◆ What is expected
Excluding pictures, give the entries again exactly as they appear.

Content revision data
---+---
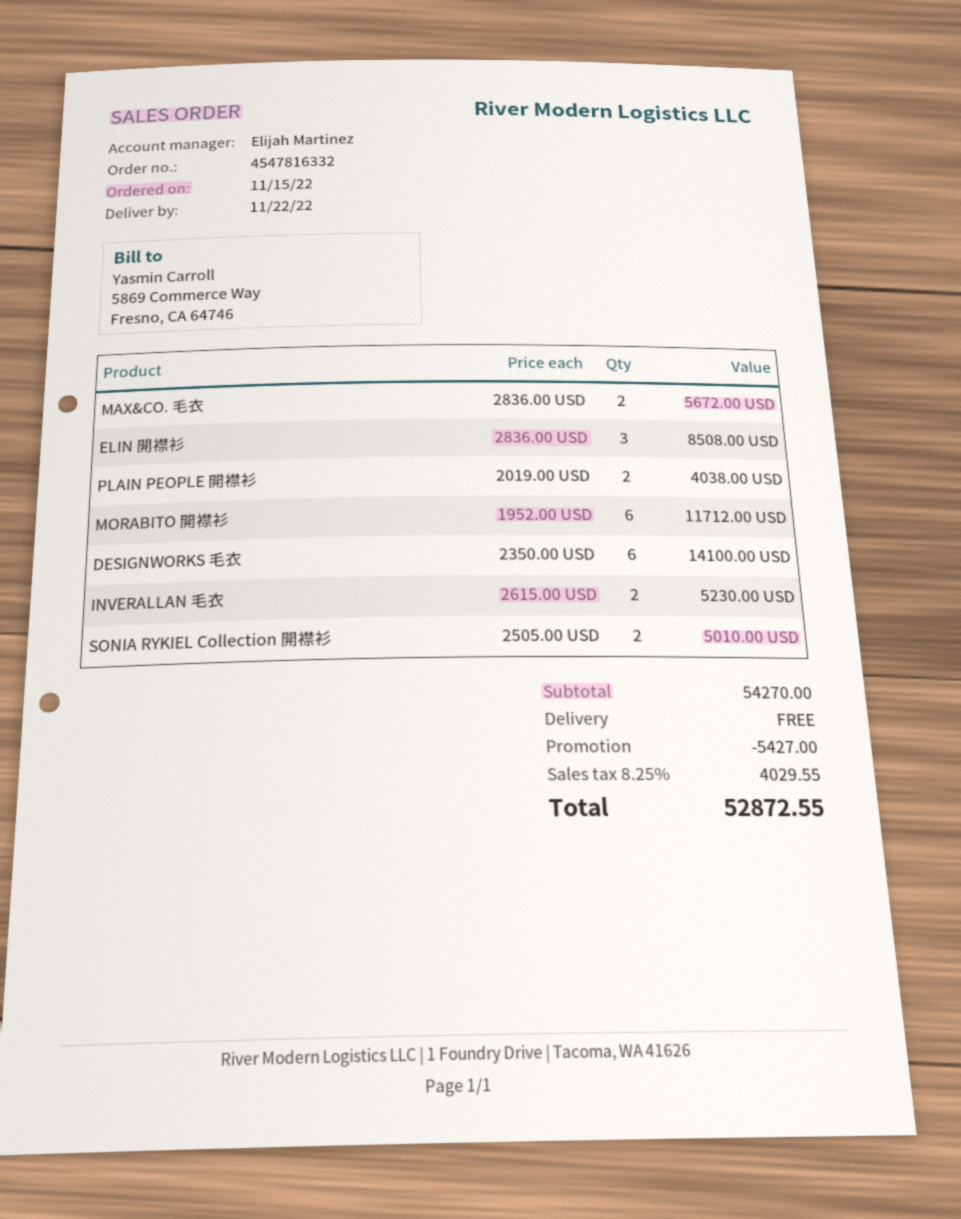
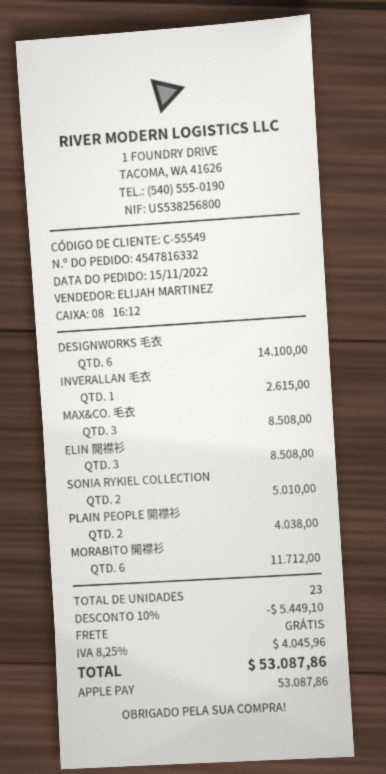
MAX&CO. 毛衣: 2 for 5672.00 -> 3 for 8508.00
INVERALLAN 毛衣: 2 for 5230.00 -> 1 for 2615.00
discount: 5427.00 -> 5449.10
tax: 8.25% = 4029.55 -> 8.25% = 4045.96
total: 52872.55 -> 53087.86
---+---
◆ Exercise result
MAX&CO. 毛衣: 2 for 5672.00 -> 3 for 8508.00
INVERALLAN 毛衣: 2 for 5230.00 -> 1 for 2615.00
discount: 5427.00 -> 5449.10
tax: 8.25% = 4029.55 -> 8.25% = 4045.96
total: 52872.55 -> 53087.86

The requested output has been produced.